● **Edit difference data**:
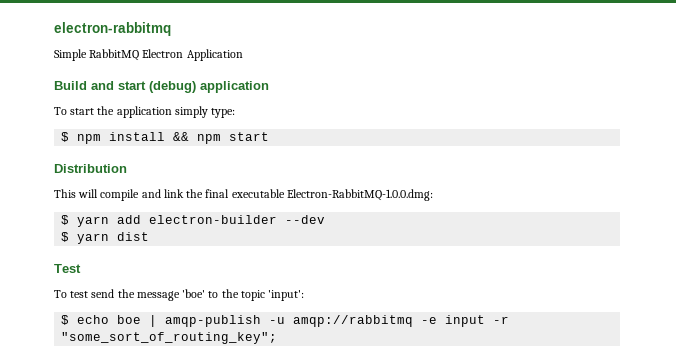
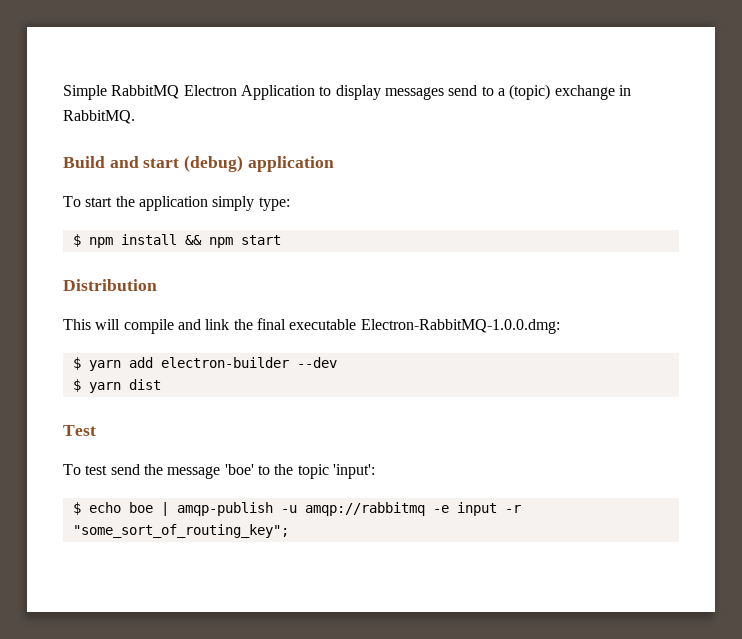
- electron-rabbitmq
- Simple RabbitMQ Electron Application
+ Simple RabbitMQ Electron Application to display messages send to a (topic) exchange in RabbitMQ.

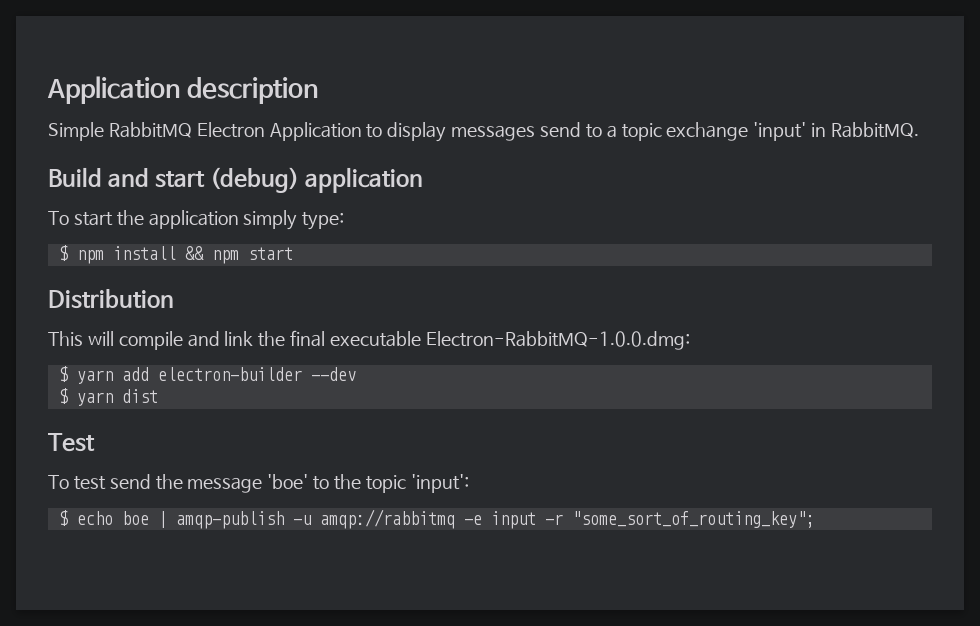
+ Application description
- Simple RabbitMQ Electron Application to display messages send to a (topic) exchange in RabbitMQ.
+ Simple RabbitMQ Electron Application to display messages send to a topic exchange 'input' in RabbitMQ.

● **ASSIGNED TASK**: Repeat, without change, each line of the data above from the one that contains "- Simple RabbitMQ Electron Application to" through the final line, counting both.

● **THE COMPLETED TASK**:
- Simple RabbitMQ Electron Application to display messages send to a (topic) exchange in RabbitMQ.
+ Simple RabbitMQ Electron Application to display messages send to a topic exchange 'input' in RabbitMQ.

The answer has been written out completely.